Comment Actions and one more request, which I forgot to add earlier:
We should be doing one thing at a time. This patch is about 'mad' instruction selection, so please remove anything related to 3. in this patch, if possible, and prepare a follow up patch for that.
Comment Actions Agreed. Will go with constant splats as addend first. Will update the description of the patch here Comment Actions Hi @SjoerdMeijer, in @sushgokh's defence there is precedent for some of the changes in this patch - by changing from SVE_4_Op_Pat to SVE_4_Mad_Op_Pat we are able to set the AddedComplexity field to the pattern, which is not dissimilar to SVE_3_Op_Pat_SelZero or SVE_3_Op_Pat_Shift_Imm_SelZero, i.e. let AddedComplexity = 1 in { class SVE_3_Op_Pat_SelZero<ValueType vtd, SDPatternOperator op, ValueType vt1, ValueType vt2, ValueType vt3, Instruction inst> : Pat<(vtd (vtd (op vt1:$Op1, (vselect vt1:$Op1, vt2:$Op2, (SVEDup0)), vt3:$Op3))), (inst $Op1, $Op2, $Op3)>; class SVE_3_Op_Pat_Shift_Imm_SelZero<ValueType vtd, SDPatternOperator op, ValueType vt1, ValueType vt2, Operand vt3, Instruction inst> : Pat<(vtd (op vt1:$Op1, (vselect vt1:$Op1, vt2:$Op2, (SVEDup0)), (i32 (vt3:$Op3)))), (inst $Op1, $Op2, vt3:$Op3)>; } What I don't fully understand is why the complexity has to be so high, since it suggests there are multiple competing patterns and it might be useful to understand what they are.

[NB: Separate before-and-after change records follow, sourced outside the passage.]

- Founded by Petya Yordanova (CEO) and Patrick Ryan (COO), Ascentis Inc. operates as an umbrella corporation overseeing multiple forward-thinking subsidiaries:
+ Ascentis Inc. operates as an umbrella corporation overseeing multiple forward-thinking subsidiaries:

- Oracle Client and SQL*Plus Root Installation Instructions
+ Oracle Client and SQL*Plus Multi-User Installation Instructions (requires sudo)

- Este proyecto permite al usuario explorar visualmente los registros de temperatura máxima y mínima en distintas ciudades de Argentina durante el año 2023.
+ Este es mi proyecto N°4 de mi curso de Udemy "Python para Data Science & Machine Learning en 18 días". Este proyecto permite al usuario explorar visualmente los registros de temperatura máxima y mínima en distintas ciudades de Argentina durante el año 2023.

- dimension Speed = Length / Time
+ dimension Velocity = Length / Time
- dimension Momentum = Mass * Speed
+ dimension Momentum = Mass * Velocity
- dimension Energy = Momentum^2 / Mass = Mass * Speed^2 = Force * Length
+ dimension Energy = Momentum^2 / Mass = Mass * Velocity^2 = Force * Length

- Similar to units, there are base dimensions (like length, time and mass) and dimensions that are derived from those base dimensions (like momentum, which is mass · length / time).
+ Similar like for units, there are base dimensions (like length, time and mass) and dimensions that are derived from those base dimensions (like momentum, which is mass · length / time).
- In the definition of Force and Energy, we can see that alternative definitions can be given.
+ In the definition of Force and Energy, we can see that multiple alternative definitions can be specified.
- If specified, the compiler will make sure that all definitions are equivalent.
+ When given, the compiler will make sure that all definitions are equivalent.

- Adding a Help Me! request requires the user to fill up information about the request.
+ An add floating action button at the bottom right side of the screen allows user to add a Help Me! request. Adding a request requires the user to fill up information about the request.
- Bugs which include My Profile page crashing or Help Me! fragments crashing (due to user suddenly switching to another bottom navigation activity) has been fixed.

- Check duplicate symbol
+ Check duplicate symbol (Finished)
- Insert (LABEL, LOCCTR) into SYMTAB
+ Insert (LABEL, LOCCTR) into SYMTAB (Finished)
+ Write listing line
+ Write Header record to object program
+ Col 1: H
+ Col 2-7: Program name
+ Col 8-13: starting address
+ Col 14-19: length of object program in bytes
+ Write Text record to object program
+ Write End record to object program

I admit that AArch64mul_p_firstOpndWithSingleUse looks a bit unusual and I'm not sure that we should be checking for explicit opcodes such as TokenFactor, etc. Comment Actions I am not agains it, just trying to understand it. :) Comment Actions @david-arm We dont want mad to be generated in all cases. As far as I remember, without using predicate 'AArch64mul_p_firstOpndWithSingleUse', muladd_i16_test3 generates mad with extra register moves and that becomes inefficient.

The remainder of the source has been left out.